Estranhamente, Agosto testemunhou o regresso de Phil Elverum aos Microphones, projecto em hiato desde 2003. Microphones in 2020 é um álbum que contém uma única faixa homónima, com duração de aproximadamente 45 minutos. É um álbum instrospectivo, íntimo, que aborda as origens do artista, a criação dos Microphones e o seu fim que, posteriormente, cedeu o seu lugar a Mount Eerie. Nascimento, decadência e morte são temáticas abordadas recorrentemente neste álbum, apontando directamente à vida do artista. Esteticamente, recorda um álbum de Sun Kil Moon (Mark Kozelek).
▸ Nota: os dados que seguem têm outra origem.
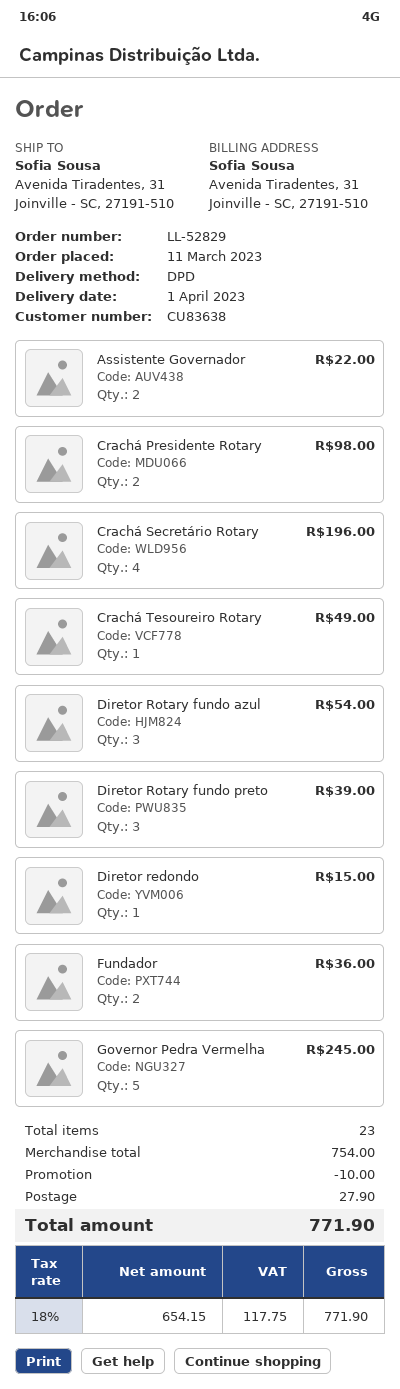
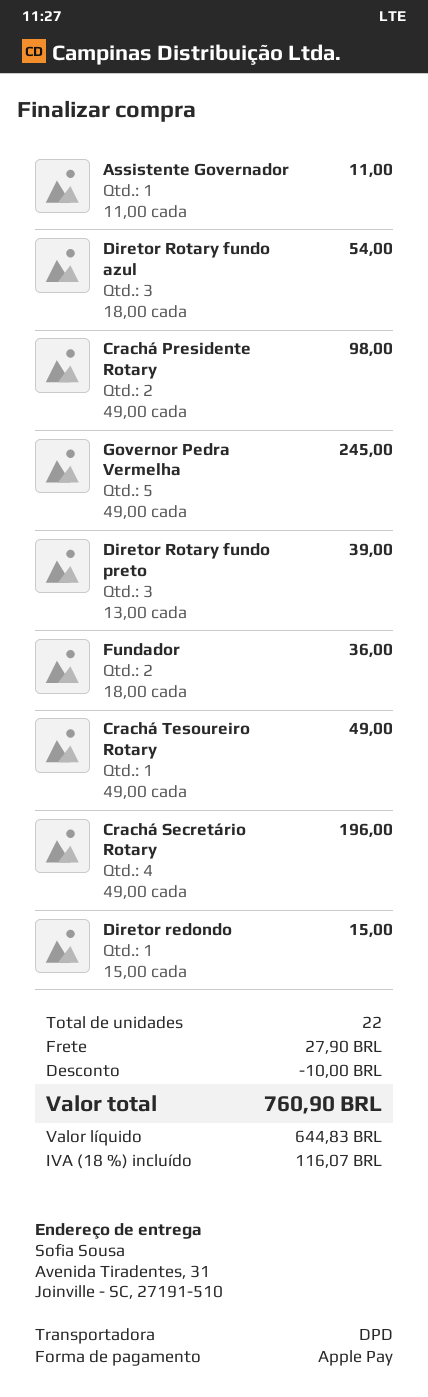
Assistente Governador: 2 for 22.00 -> 1 for 11.00
total quantity: 23 -> 22
net: 654.15 -> 644.83
tax: 18% = 117.75 -> 18% = 116.07
total: 771.90 -> 760.90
Ainda em Dezembro, There is a Tide, do conceituado saxofonista Chris Potter, que já passou pelo Porto em algumas ocasiões, é um álbum quase conceptual (pelo menos na parte textual e gráfica), marítimo, que nos transporta para águas calmas. Pontuado por uma instrumentação enérgica, que transpira influências do folk, do bossa-nova, e principalmente do Ethio-jazz, There is a Tide é uma obra única no panorama musical de 2020. Destaco Like a Memory, Drop Your Anchor Down e New Life (In the Wake of Devastation).

Finalmente, merecem uma nota de destaque os álbuns Punisher (Phoebe Bridgers), Fetch The Bolt Cutters (Fionna Apple), Whole New Mess (Angel Olsen), May Our Chambers Be Full (Emma Ruth Rundle) e Gold Record (Bill Callahan).